Примерно 1000 лет назад Авиценна писал в своем «Каноне врачебной науки»: «Сладкое вино втягивается в печень не постепенно, а сразу, ибо такое вино любезно печени, поскольку оно сладкое». В середине прошлого века подобное представление вызывало высокомерные насмешки: глупо, мол, воображать печень эдакой лакомкой. А нынче мы восхищаемся гениальным прозрением средневекового ученого. То, о чем он догадывался десять веков назад, подтверждено современной наукой: Печени действительно «любезно» сладкое, поскольку именно она преобразует углеводы и другие органические вещества в гликоген — легко мобилизуемую резервную форму глюкозы, — накапливая его для того, чтобы, превратив при необходимости (в условиях напряженной мышечной работы, при голодании) в глюкозу, поддержать в организме оптимальный биохимический режим.
Так что уж давайте относиться к уму и деятельности наших предшественников без невежественного высокомерия (ибо высокомерие всегда невежественно!), без предвзятости и неуважения, а постараемся понять — что же руководило их мыслями и действиями, даже теми, которые, на наш сегодняшний взгляд, представляются нелепыми и смешными. Может, при ближайшем рассмотрении они покажутся нам достаточно разумными, а кое в чем даже превосходящими наши сегодняшние знания.
Да, но можно ли поставить в один ряд средневекового ученого и безграмотную старушенцию-знахарку?!
А почему бы и нет?
Если взглянуть исторически, то между ними мы найдем не меньшую (скорее, большую) связь, чем между сегодняшним блестящим профессором-клиницистом и участковым врачом, даром, что нынче информация куда лучше поставлена, чем в древние века. Вспомните-ка историю медицины.

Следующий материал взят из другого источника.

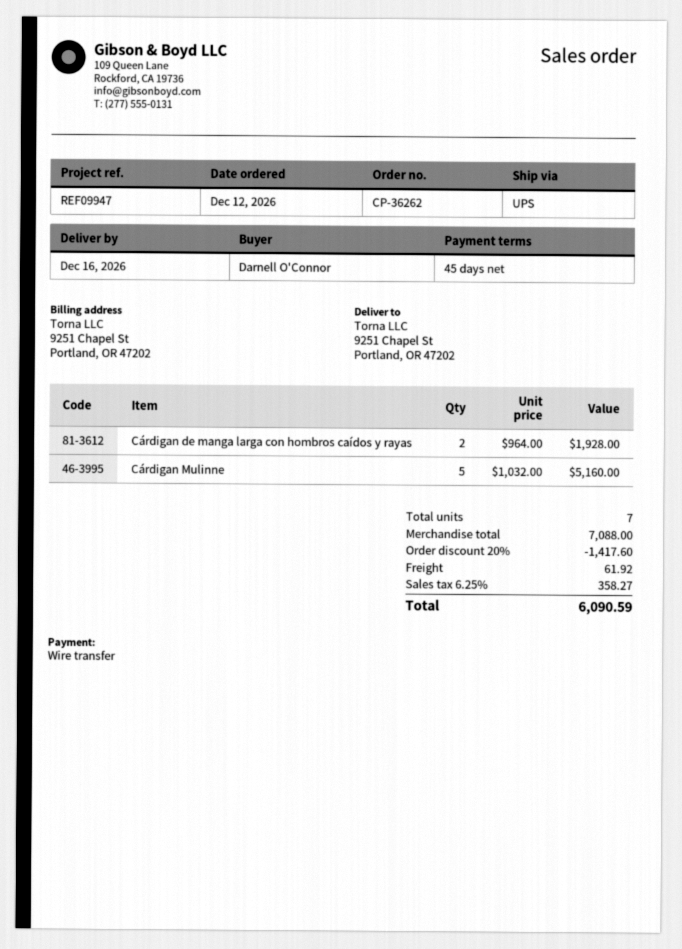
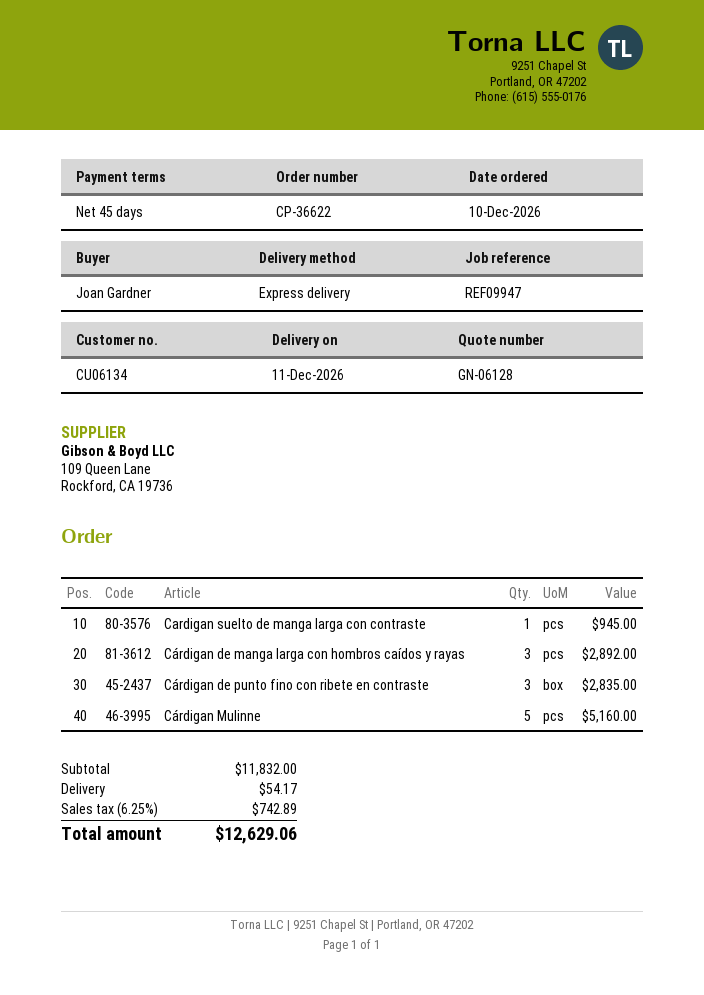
order number: CP-36262 -> CP-36622
order date: 2026-12-12 -> 2026-12-10
delivery date: 2026-12-16 -> 2026-12-11
ordered by: Darnell O'Connor -> Joan Gardner
shipping method: UPS -> express
Cárdigan de manga larga con hombros caídos y rayas: 2 for 1928.00 -> 3 for 2892.00
Cardigan suelto de manga larga con contraste: none -> 1 for 945.00
Cárdigan de punto fino con ribete en contraste: none -> 3 for 2835.00
subtotal: 7088.00 -> 11832.00
discount: 20% = 1417.60 -> none
shipping: 61.92 -> 54.17
tax: 6.25% = 358.27 -> 6.25% = 742.89
total: 6090.59 -> 12629.06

Первым упоминаемым устно и письменно врачом — во всяком случае в истории западной медицины, к которой относится и наша, отечественная, — был Асклепий. Древние греки титуловали его богом врачевания, однако лицо это, несомненно, реальное, ибо Гесиод в VIII веке до нашей эры называет его еще только «героем». Потом легенда превратилась в миф, Асклепий стал богом и приобрел дочерей-богинь: Гигиею (Здоровье) и Панацею (Всеисцеляющую). Да и сам обзавелся отцом — Аполлоном, покровителем искусств, поскольку медицина у древних греков считалась искусством (понятия науки в те времена еще не существовало).
Был Асклепий, по-видимому, врачом выдающимся. Иначе не удержаться ему в истории, не стать героем и богом. Но какими бы выдающимися способностями ни обладал человек, за одну, сравнительно короткую, жизнь не приобрести опыта, память о котором осталась бы в веках. Значит, учился Асклепий врачеванию у безымянных своих соотечественников-целителей. А тем, в свою очередь, опыт исцеления, вероятно, достался от египтян. В папирусах, относящихся к четвертому тысячелетию до нашей эры, сохранились записи древнеегипетской фармакопеи с описанием лекарственных растений, а «папирус Эберса» (примерно 1570 год до нашей эры) содержит уже фармакологию с рецептами средств от самых различных заболеваний. В ней перечислены сотни растений, обладающих целебными свойствами.
У египтян, в свою очередь, тоже были предшественники — вавилоняне и шумеры. Свидетельство тому — найденные археологами глиняные таблички с описаниями различных лекарств. Записывались, по всей видимости, только те рецепты, что были самым тщательным и строгим образом проверены и перепроверены на протяжении столетий.
Таким образом, ко времени Асклепия накопился огромный эмпирический материал, созданный трудом 700-1000 поколений народных целителей (для сравнения: от Гиппократа, великого врача древности, до наших дней прошло не более 100 поколений).
И конечно же, обладая таким опытом в сочетании с врожденным талантом, можно стать, ну, если не богом, то уж во всяком случае — его первым заместителем по медицинской части на Земле.
Я недаром выделила слова «врожденный талант» — все знаменитые врачи от седой древности и до наших дней, помимо знаний и опыта, полученных от предшественников, несомненно отличались еще особым целительным даром. Ибо врачу, чтобы оставить свое имя в веках, необходимо — в отличие, например, от философов, композиторов, живописцев, писателей, чьи произведения, не понятые при жизни авторов, могут после их смерти дождаться признания потомков, — заслужить титул великого именно от современников, выделиться из десятков или сотен коллег в древности и из десятков тысяч в наши дни чудесными исцеляющими способностями. Не думаю, чтобы письменные труды Гиппократа и его имя дошли до наших дней, если бы в свое время он не был выдающимся целителем, поражающим воображение современников, в том числе и коллег.